That evening my mom and brother come from the airport. I don't know what condition I will find them in. I hope they wont cry. But even if they cry, I know that I will be strong for both of us.
Muammer, another friend of ours, has gone to the airport to pick up my family, so they enter the room laughing and talking, as if coming to a regular family gathering. We hug. It almost feels like coming home. Mom is very strong. She smiles as she looks at me. The only thing that tells me something is awry are my brother's tears that swell up, as I hug him.
Mom tells me that from the moment they told her I had a stroke, she had the feeling all was going to be well.

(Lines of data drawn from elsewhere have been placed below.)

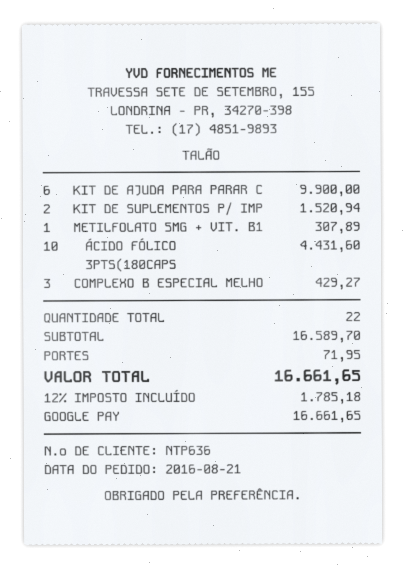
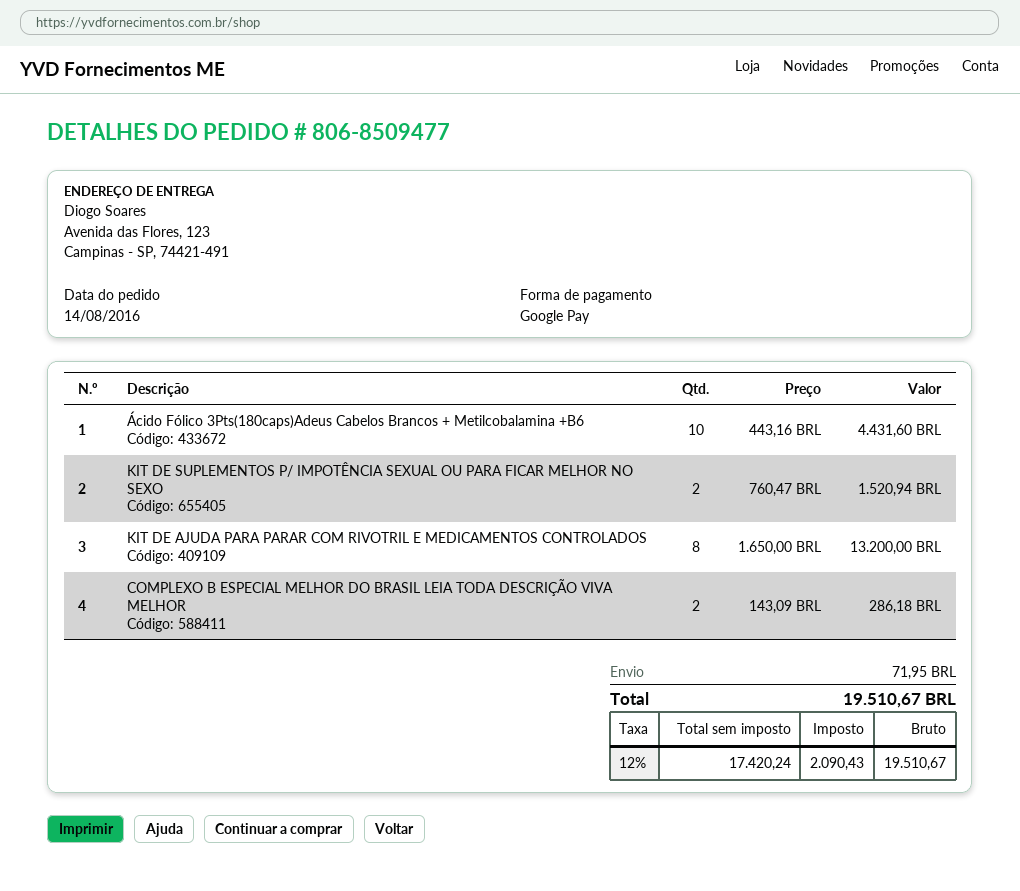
order date: 2016-08-21 -> 2016-08-14
KIT DE AJUDA PARA PARAR C: 6 for 9900.00 -> 8 for 13200.00
METILFOLATO 5MG + VIT. B1: 1 for 307.89 -> none
COMPLEXO B ESPECIAL MELHO: 3 for 429.27 -> 2 for 286.18
tax: 12% = 1785.18 -> 12% = 2090.43
total: 16661.65 -> 19510.67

It was with that feeling she spent the last 16 hours on the plane.
After I left my mom and dad behind in Istanbul to come to the US - ten years ago, I have always feared the worst with every ring of the telephone:
'Someday, my brother will be at the other end: "I have bad news." he will say, "We lost Dad -or- Mom." ' Then I will feel a deep regret, not being with them in their last moments. A deep deep regret...
How life throws curve balls when you least expect them. Who would think that my mom was going to be at the receiving end of the telephone?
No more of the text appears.